* [Work to complete]: Pictures must not be copied, but every entry must be reproduced exactly.

* [Dataset content]:
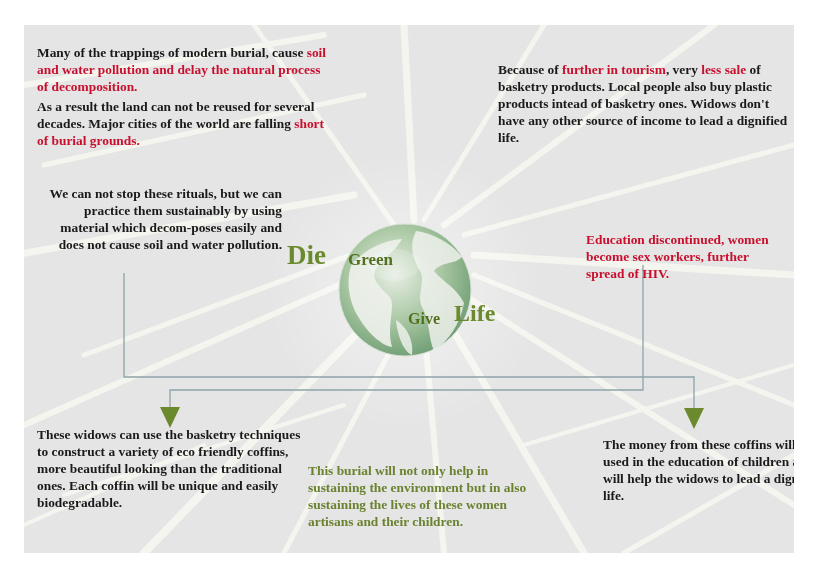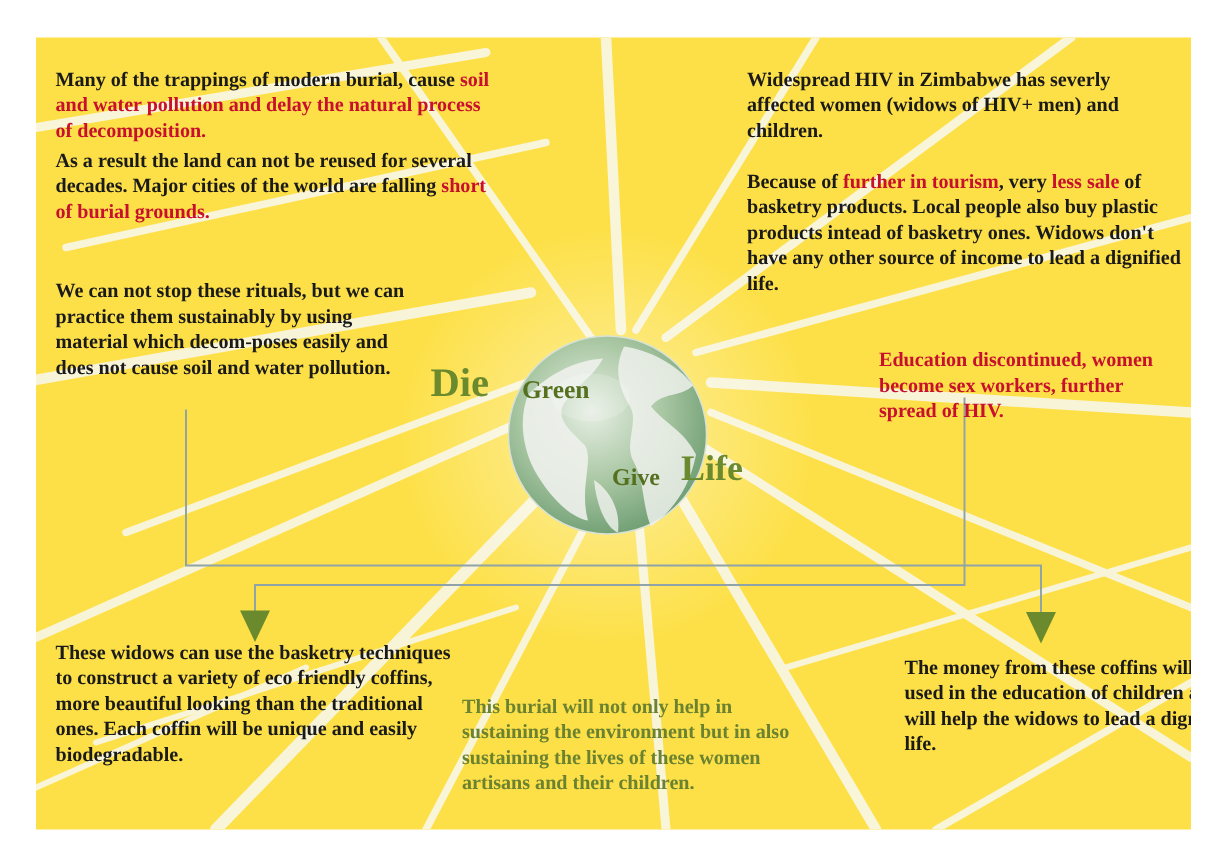"Many of the trappings of" .panel { background: #fde047 -> #e5e5e5 }
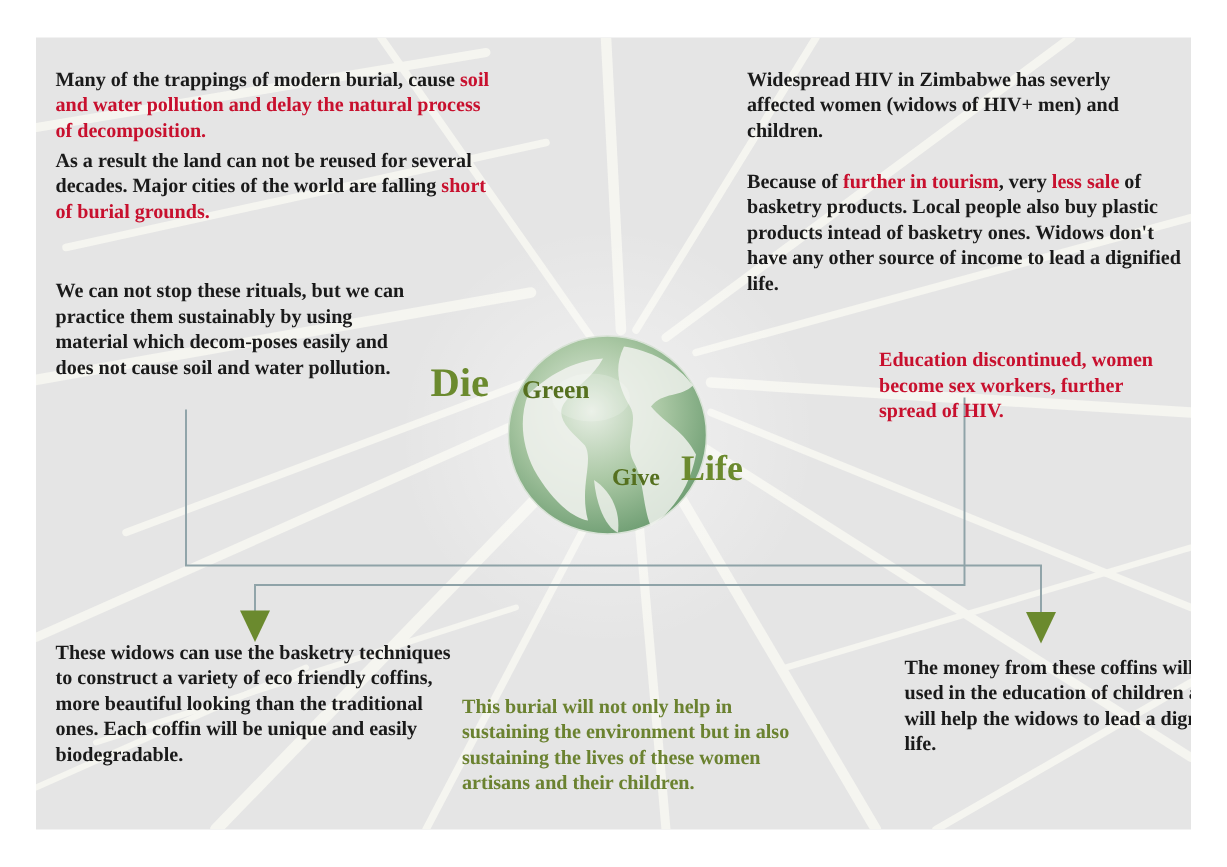"Widespread HIV in Zimbabwe has" p { html: <p>Widespread HIV in Zimbabwe has severly affected women (widows of HIV+ men) and children.</p> -> none }
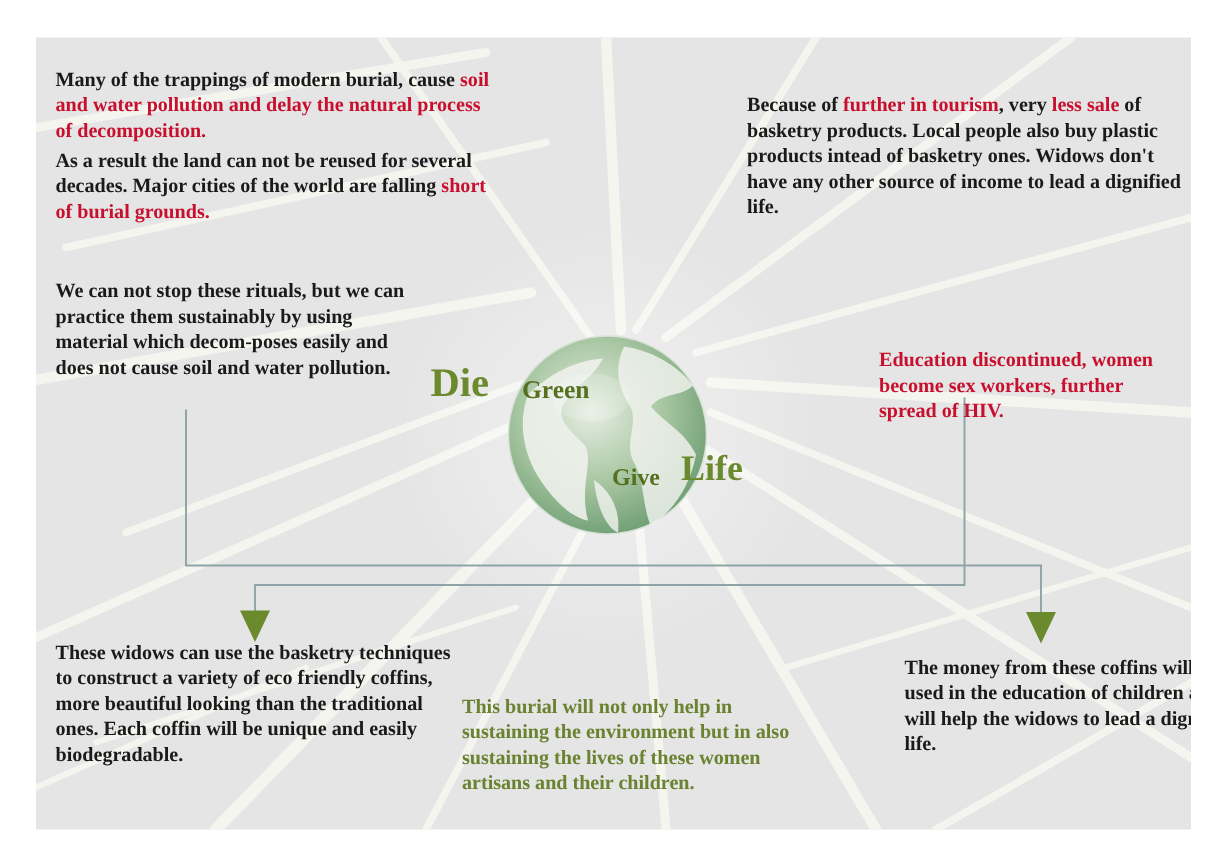"We can not stop these" div.txt { text-align: none -> right }
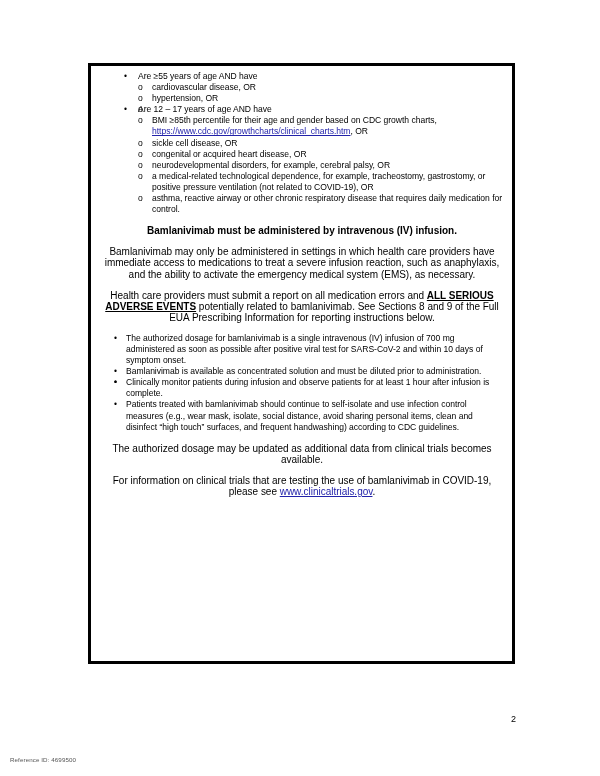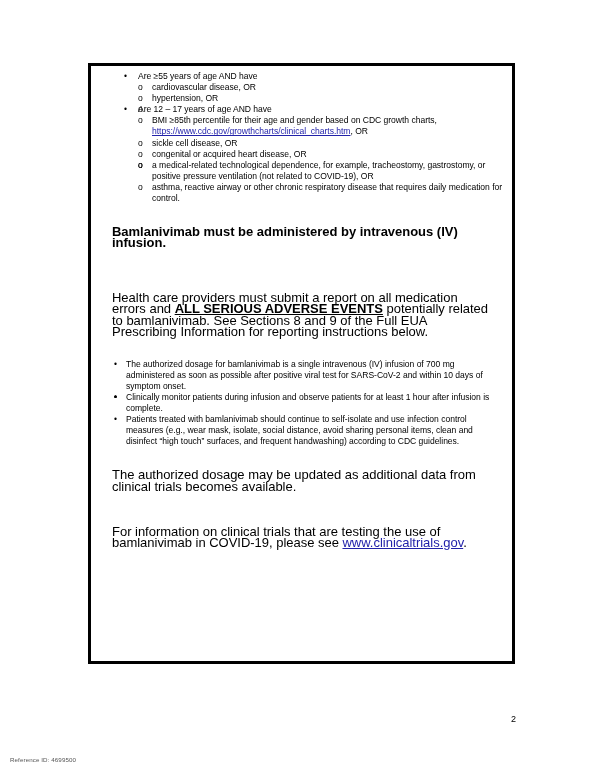"neurodevelopmental disorders, for" span { html: none -> <span>neurodevelopmental disorders, for example, cerebral palsy, OR</span> }
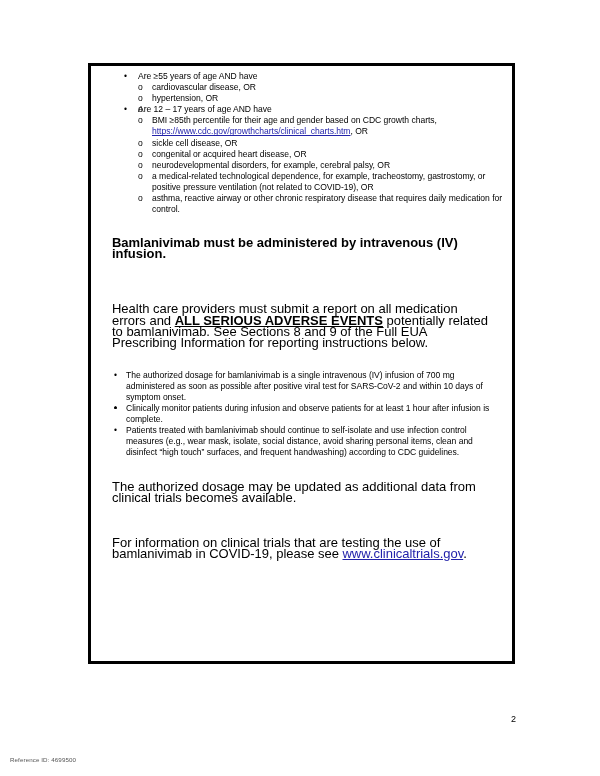"Bamlanivimab must be administered by" p.para { font-size: 13px -> 10px; margin: 12px -> 0; text-align: left -> center }
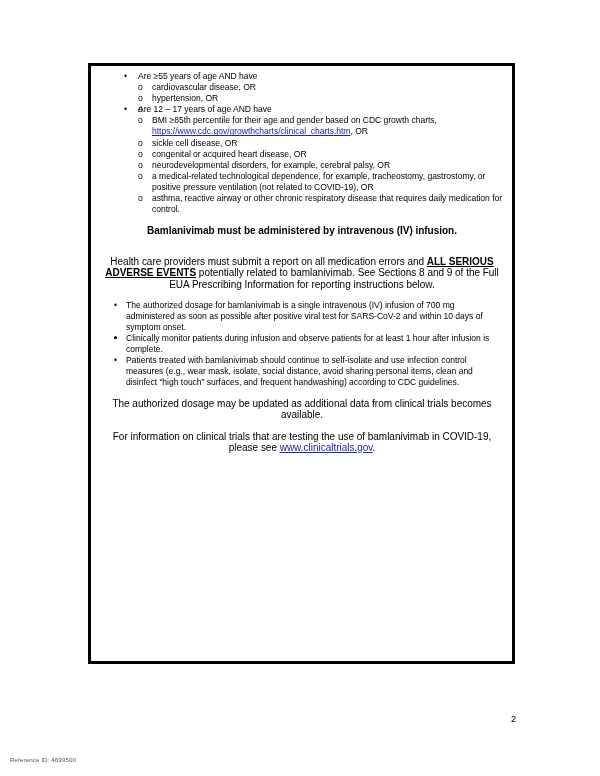"Bamlanivimab may only be administered" p.para { html: none -> <p>Bamlanivimab may only be administered in settings in which health care providers have immediate access to medications to treat a severe infusion reaction, such as anaphylaxis, and the ability to activate the emergency medical system (EMS), as necessary.</p> }
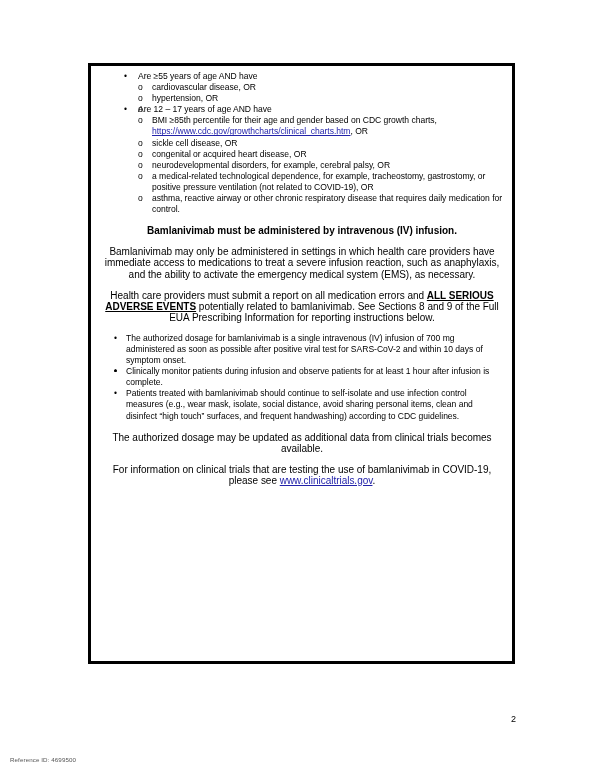"Bamlanivimab is available as" span { html: none -> <span>Bamlanivimab is available as concentrated solution and must be diluted prior to administration.</span> }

* [Expected output]:
"Many of the trappings of" .panel { background: #fde047 -> #e5e5e5 }
"Widespread HIV in Zimbabwe has" p { html: <p>Widespread HIV in Zimbabwe has severly affected women (widows of HIV+ men) and children.</p> -> none }
"We can not stop these" div.txt { text-align: none -> right }
"neurodevelopmental disorders, for" span { html: none -> <span>neurodevelopmental disorders, for example, cerebral palsy, OR</span> }
"Bamlanivimab must be administered by" p.para { font-size: 13px -> 10px; margin: 12px -> 0; text-align: left -> center }
"Bamlanivimab may only be administered" p.para { html: none -> <p>Bamlanivimab may only be administered in settings in which health care providers have immediate access to medications to treat a severe infusion reaction, such as anaphylaxis, and the ability to activate the emergency medical system (EMS), as necessary.</p> }
"Bamlanivimab is available as" span { html: none -> <span>Bamlanivimab is available as concentrated solution and must be diluted prior to administration.</span> }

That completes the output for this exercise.